_TASK DIRECTIONS_: Reproduce every record exactly as written.

_RECORD EXTRACTS_:
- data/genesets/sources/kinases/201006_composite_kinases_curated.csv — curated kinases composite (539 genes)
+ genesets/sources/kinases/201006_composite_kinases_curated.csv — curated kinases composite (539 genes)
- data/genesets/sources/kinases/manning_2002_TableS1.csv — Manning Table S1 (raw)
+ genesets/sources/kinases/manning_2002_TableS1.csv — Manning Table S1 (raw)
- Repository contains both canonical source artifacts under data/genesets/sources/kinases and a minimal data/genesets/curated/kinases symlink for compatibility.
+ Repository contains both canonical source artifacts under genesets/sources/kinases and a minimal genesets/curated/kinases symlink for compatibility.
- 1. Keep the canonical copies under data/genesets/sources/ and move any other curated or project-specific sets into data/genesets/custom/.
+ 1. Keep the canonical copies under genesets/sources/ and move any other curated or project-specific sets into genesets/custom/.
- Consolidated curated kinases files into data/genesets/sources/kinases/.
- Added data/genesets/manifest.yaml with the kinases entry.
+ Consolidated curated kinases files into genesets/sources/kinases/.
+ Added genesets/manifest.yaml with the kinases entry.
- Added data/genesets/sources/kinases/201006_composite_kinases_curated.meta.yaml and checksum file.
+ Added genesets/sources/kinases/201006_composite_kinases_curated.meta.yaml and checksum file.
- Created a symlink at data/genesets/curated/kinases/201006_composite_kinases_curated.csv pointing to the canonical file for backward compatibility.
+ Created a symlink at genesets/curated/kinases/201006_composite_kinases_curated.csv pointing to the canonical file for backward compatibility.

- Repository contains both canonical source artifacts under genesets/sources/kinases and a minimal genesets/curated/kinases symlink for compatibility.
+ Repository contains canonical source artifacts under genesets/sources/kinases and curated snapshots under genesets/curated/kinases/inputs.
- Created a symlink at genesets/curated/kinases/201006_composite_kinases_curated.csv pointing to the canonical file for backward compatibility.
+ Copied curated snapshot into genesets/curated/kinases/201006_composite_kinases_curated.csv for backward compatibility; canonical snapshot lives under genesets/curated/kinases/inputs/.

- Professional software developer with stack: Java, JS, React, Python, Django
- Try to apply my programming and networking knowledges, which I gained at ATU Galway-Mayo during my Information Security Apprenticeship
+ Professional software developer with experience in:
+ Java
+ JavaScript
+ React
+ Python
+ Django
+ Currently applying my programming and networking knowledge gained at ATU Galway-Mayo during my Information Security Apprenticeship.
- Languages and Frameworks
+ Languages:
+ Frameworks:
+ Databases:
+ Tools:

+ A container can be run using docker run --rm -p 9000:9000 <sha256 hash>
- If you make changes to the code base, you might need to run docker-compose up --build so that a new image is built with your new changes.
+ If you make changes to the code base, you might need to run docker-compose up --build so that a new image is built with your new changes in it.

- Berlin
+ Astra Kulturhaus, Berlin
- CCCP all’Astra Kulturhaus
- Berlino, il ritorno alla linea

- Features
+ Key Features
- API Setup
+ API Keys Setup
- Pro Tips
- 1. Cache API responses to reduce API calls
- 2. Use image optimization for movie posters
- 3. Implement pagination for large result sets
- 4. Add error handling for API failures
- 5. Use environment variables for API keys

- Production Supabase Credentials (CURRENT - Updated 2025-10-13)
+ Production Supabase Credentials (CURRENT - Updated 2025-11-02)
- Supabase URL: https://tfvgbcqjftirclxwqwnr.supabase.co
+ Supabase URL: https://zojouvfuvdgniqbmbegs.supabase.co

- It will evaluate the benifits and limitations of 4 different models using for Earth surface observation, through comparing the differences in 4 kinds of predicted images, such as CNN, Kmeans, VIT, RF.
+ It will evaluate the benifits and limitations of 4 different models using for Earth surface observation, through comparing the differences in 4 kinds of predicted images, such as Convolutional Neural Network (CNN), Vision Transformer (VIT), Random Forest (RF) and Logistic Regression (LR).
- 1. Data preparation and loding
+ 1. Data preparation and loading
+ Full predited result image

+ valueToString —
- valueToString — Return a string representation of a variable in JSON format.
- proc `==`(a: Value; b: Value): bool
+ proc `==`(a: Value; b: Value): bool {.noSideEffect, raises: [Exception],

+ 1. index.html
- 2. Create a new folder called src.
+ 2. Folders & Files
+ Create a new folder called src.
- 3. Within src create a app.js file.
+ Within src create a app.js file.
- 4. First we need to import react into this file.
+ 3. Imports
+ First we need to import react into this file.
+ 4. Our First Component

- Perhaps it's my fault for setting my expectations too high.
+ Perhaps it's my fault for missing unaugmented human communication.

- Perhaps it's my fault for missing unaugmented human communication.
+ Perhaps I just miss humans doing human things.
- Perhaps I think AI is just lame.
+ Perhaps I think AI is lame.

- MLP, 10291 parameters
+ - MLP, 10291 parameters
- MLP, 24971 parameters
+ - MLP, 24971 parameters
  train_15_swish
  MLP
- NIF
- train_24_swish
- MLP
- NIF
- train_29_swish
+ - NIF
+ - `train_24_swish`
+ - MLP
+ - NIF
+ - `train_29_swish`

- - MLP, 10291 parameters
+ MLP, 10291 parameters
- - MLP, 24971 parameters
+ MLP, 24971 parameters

_ANSWER_:
- data/genesets/sources/kinases/201006_composite_kinases_curated.csv — curated kinases composite (539 genes)
+ genesets/sources/kinases/201006_composite_kinases_curated.csv — curated kinases composite (539 genes)
- data/genesets/sources/kinases/manning_2002_TableS1.csv — Manning Table S1 (raw)
+ genesets/sources/kinases/manning_2002_TableS1.csv — Manning Table S1 (raw)
- Repository contains both canonical source artifacts under data/genesets/sources/kinases and a minimal data/genesets/curated/kinases symlink for compatibility.
+ Repository contains both canonical source artifacts under genesets/sources/kinases and a minimal genesets/curated/kinases symlink for compatibility.
- 1. Keep the canonical copies under data/genesets/sources/ and move any other curated or project-specific sets into data/genesets/custom/.
+ 1. Keep the canonical copies under genesets/sources/ and move any other curated or project-specific sets into genesets/custom/.
- Consolidated curated kinases files into data/genesets/sources/kinases/.
- Added data/genesets/manifest.yaml with the kinases entry.
+ Consolidated curated kinases files into genesets/sources/kinases/.
+ Added genesets/manifest.yaml with the kinases entry.
- Added data/genesets/sources/kinases/201006_composite_kinases_curated.meta.yaml and checksum file.
+ Added genesets/sources/kinases/201006_composite_kinases_curated.meta.yaml and checksum file.
- Created a symlink at data/genesets/curated/kinases/201006_composite_kinases_curated.csv pointing to the canonical file for backward compatibility.
+ Created a symlink at genesets/curated/kinases/201006_composite_kinases_curated.csv pointing to the canonical file for backward compatibility.

- Repository contains both canonical source artifacts under genesets/sources/kinases and a minimal genesets/curated/kinases symlink for compatibility.
+ Repository contains canonical source artifacts under genesets/sources/kinases and curated snapshots under genesets/curated/kinases/inputs.
- Created a symlink at genesets/curated/kinases/201006_composite_kinases_curated.csv pointing to the canonical file for backward compatibility.
+ Copied curated snapshot into genesets/curated/kinases/201006_composite_kinases_curated.csv for backward compatibility; canonical snapshot lives under genesets/curated/kinases/inputs/.

- Professional software developer with stack: Java, JS, React, Python, Django
- Try to apply my programming and networking knowledges, which I gained at ATU Galway-Mayo during my Information Security Apprenticeship
+ Professional software developer with experience in:
+ Java
+ JavaScript
+ React
+ Python
+ Django
+ Currently applying my programming and networking knowledge gained at ATU Galway-Mayo during my Information Security Apprenticeship.
- Languages and Frameworks
+ Languages:
+ Frameworks:
+ Databases:
+ Tools:

+ A container can be run using docker run --rm -p 9000:9000 <sha256 hash>
- If you make changes to the code base, you might need to run docker-compose up --build so that a new image is built with your new changes.
+ If you make changes to the code base, you might need to run docker-compose up --build so that a new image is built with your new changes in it.

- Berlin
+ Astra Kulturhaus, Berlin
- CCCP all’Astra Kulturhaus
- Berlino, il ritorno alla linea

- Features
+ Key Features
- API Setup
+ API Keys Setup
- Pro Tips
- 1. Cache API responses to reduce API calls
- 2. Use image optimization for movie posters
- 3. Implement pagination for large result sets
- 4. Add error handling for API failures
- 5. Use environment variables for API keys

- Production Supabase Credentials (CURRENT - Updated 2025-10-13)
+ Production Supabase Credentials (CURRENT - Updated 2025-11-02)
- Supabase URL: https://tfvgbcqjftirclxwqwnr.supabase.co
+ Supabase URL: https://zojouvfuvdgniqbmbegs.supabase.co

- It will evaluate the benifits and limitations of 4 different models using for Earth surface observation, through comparing the differences in 4 kinds of predicted images, such as CNN, Kmeans, VIT, RF.
+ It will evaluate the benifits and limitations of 4 different models using for Earth surface observation, through comparing the differences in 4 kinds of predicted images, such as Convolutional Neural Network (CNN), Vision Transformer (VIT), Random Forest (RF) and Logistic Regression (LR).
- 1. Data preparation and loding
+ 1. Data preparation and loading
+ Full predited result image

+ valueToString —
- valueToString — Return a string representation of a variable in JSON format.
- proc `==`(a: Value; b: Value): bool
+ proc `==`(a: Value; b: Value): bool {.noSideEffect, raises: [Exception],

+ 1. index.html
- 2. Create a new folder called src.
+ 2. Folders & Files
+ Create a new folder called src.
- 3. Within src create a app.js file.
+ Within src create a app.js file.
- 4. First we need to import react into this file.
+ 3. Imports
+ First we need to import react into this file.
+ 4. Our First Component

- Perhaps it's my fault for setting my expectations too high.
+ Perhaps it's my fault for missing unaugmented human communication.

- Perhaps it's my fault for missing unaugmented human communication.
+ Perhaps I just miss humans doing human things.
- Perhaps I think AI is just lame.
+ Perhaps I think AI is lame.

- MLP, 10291 parameters
+ - MLP, 10291 parameters
- MLP, 24971 parameters
+ - MLP, 24971 parameters
  train_15_swish
  MLP
- NIF
- train_24_swish
- MLP
- NIF
- train_29_swish
+ - NIF
+ - `train_24_swish`
+ - MLP
+ - NIF
+ - `train_29_swish`

- - MLP, 10291 parameters
+ MLP, 10291 parameters
- - MLP, 24971 parameters
+ MLP, 24971 parameters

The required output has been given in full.